__TASK DIRECTIONS__
Where does the string "none" occur in the entries below? Copy every line where it does.

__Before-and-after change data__
——
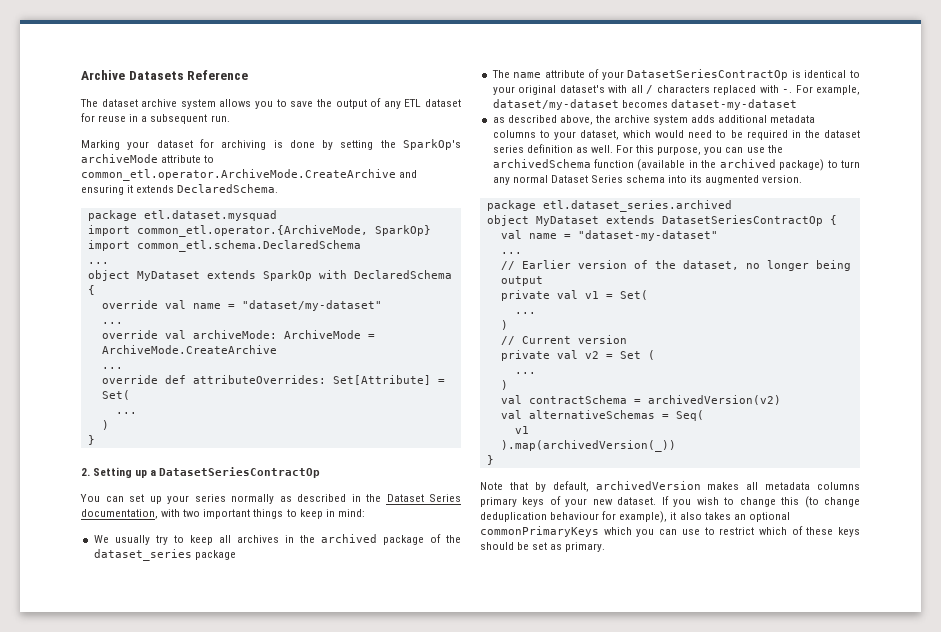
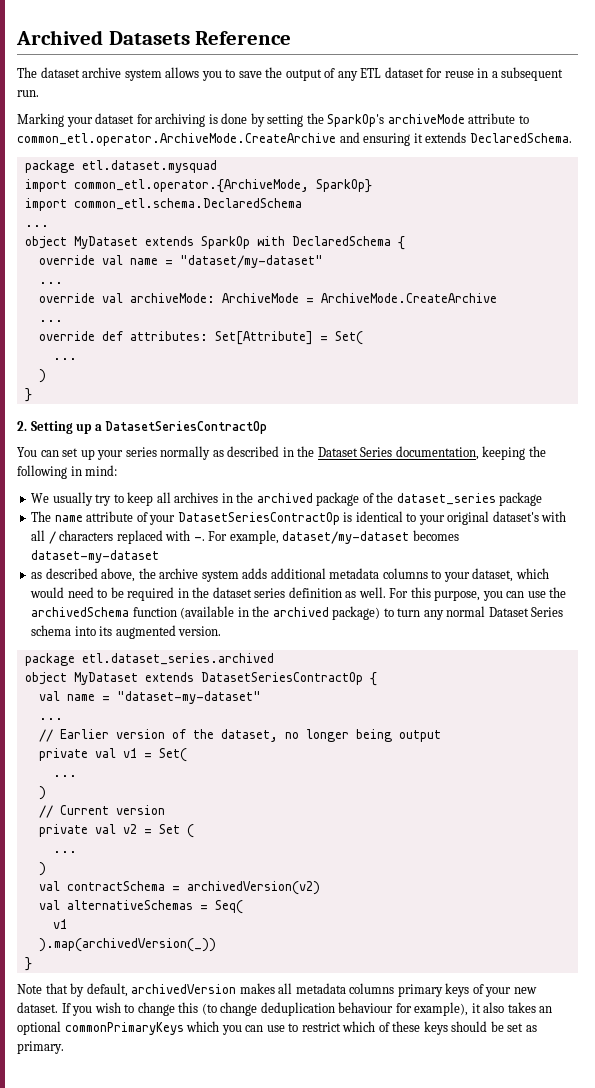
[81,70,125,80] Archive -> [16,30,103,45] Archived
[192,375,326,384] attributeOverrides: -> [129,331,208,341] attributes:
[161,509,323,519] with two important things to keep -> [482,446,546,460] [17,465,67,479] keeping the following

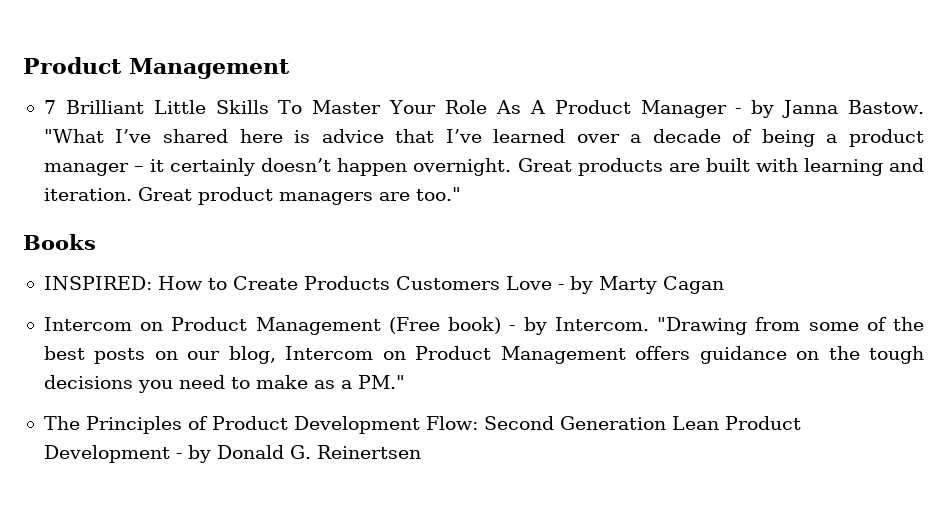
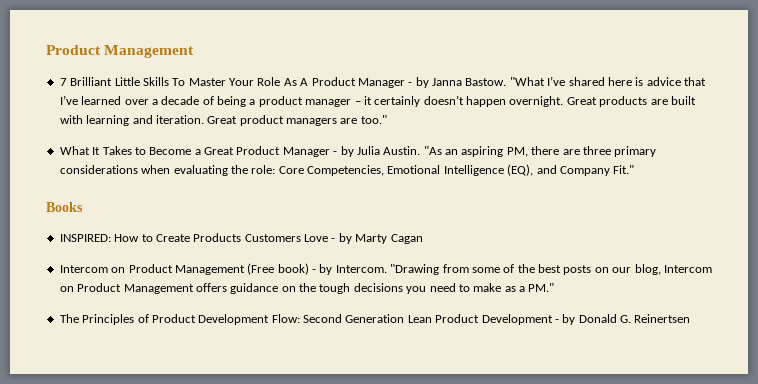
(461, 194) none -> [59,146,657,157] [59,164,635,176] // What It Takes to Become a Great Product Manager - by Julia Austin. "As an aspiring PM, there are three primary considerations when evaluating the role: Core Competencies, Emotional Intelligence (EQ), and Company Fit."

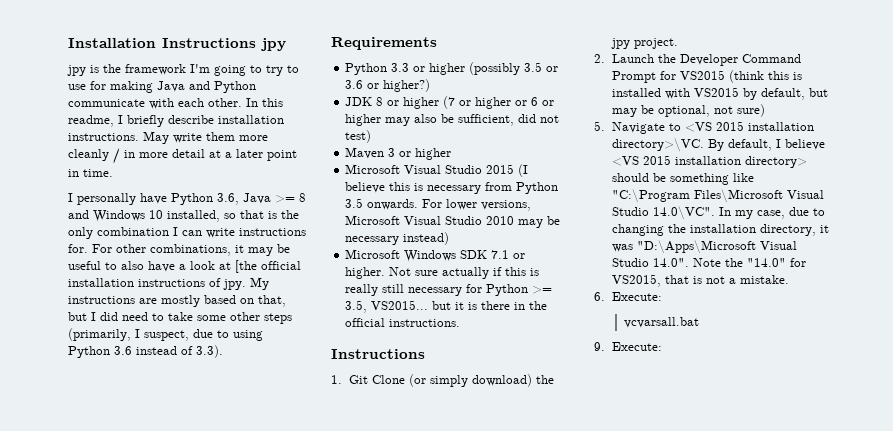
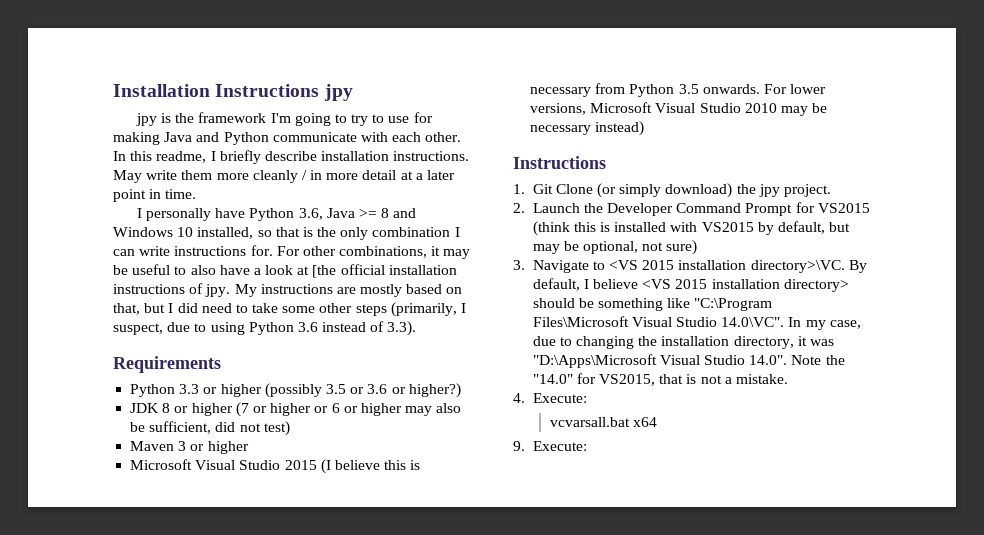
[345,249,526,262] [345,267,540,279] [345,284,553,296] [345,300,548,313] [345,318,461,327] // Microsoft Windows SDK 7.1 or higher. Not sure actually if this is really still necessary for Python >= 3.5, VS2015... but it is there in the official instructions. -> (645, 128) none
[594,121,605,131] 5. -> [513,260,525,270] 3.
[594,292,605,301] 6. -> [513,393,525,403] 4.
(700, 322) none -> [632,417,657,427] x64

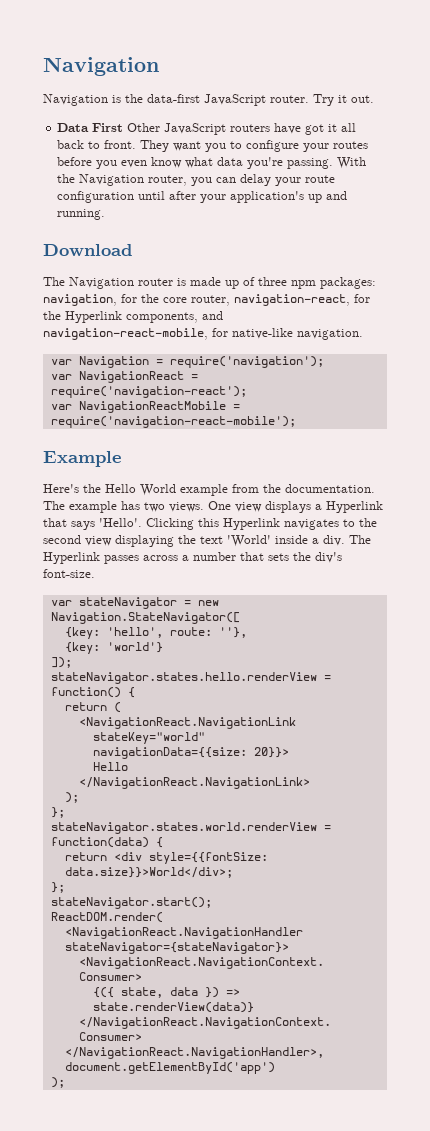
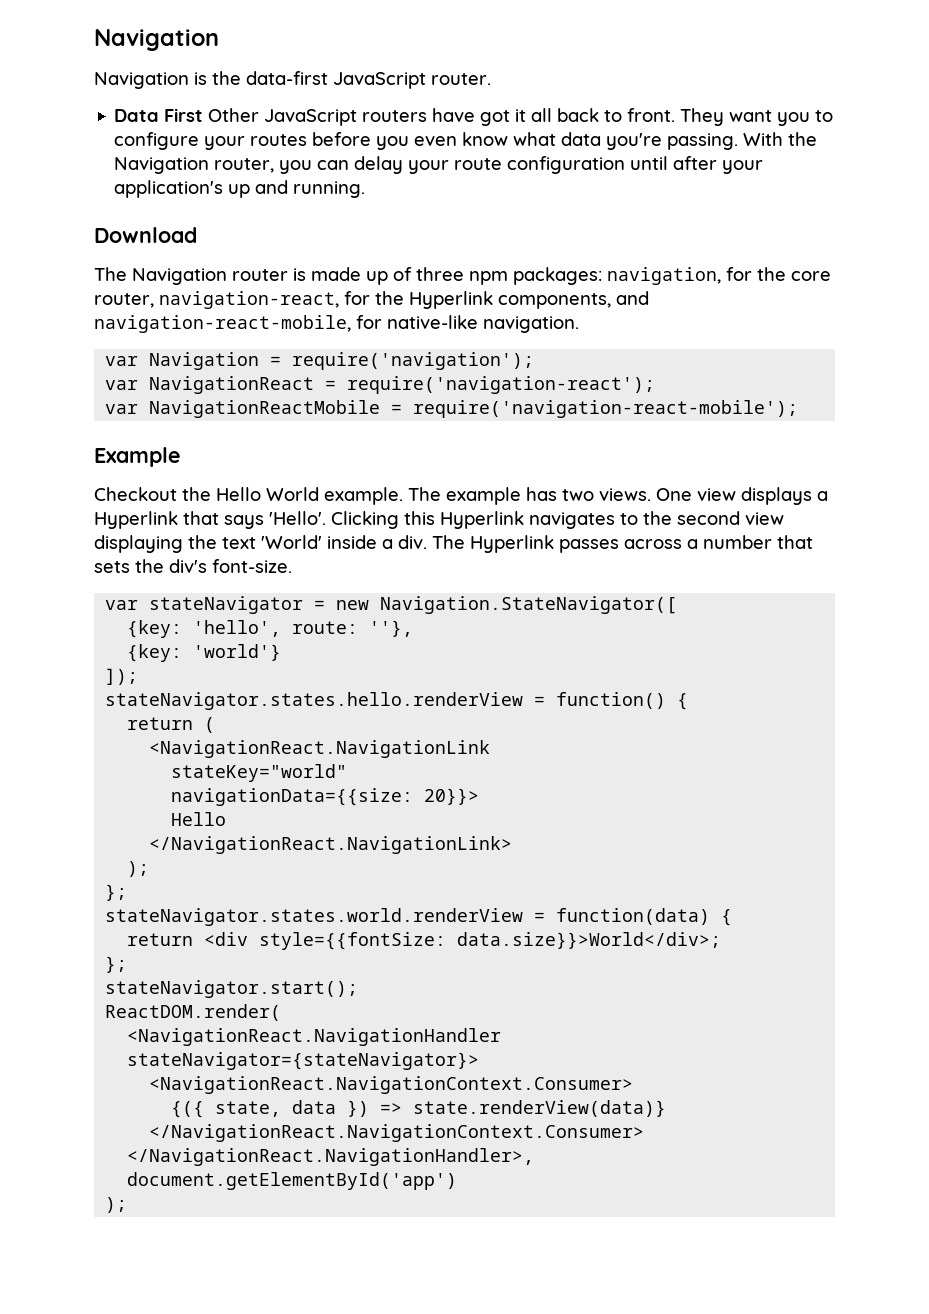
[313,94,374,106] Try it out. -> (491, 79) none
[43,484,79,493] Here's -> [94,487,177,501] Checkout
[180,484,375,496] example from the documentation. -> [324,487,403,505] example.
——
__TASK OUTPUT__
(461, 194) none -> [59,146,657,157] [59,164,635,176] // What It Takes to Become a Great Product Manager - by Julia Austin. "As an aspiring PM, there are three primary considerations when evaluating the role: Core Competencies, Emotional Intelligence (EQ), and Company Fit."
[345,249,526,262] [345,267,540,279] [345,284,553,296] [345,300,548,313] [345,318,461,327] // Microsoft Windows SDK 7.1 or higher. Not sure actually if this is really still necessary for Python >= 3.5, VS2015... but it is there in the official instructions. -> (645, 128) none
(700, 322) none -> [632,417,657,427] x64
[313,94,374,106] Try it out. -> (491, 79) none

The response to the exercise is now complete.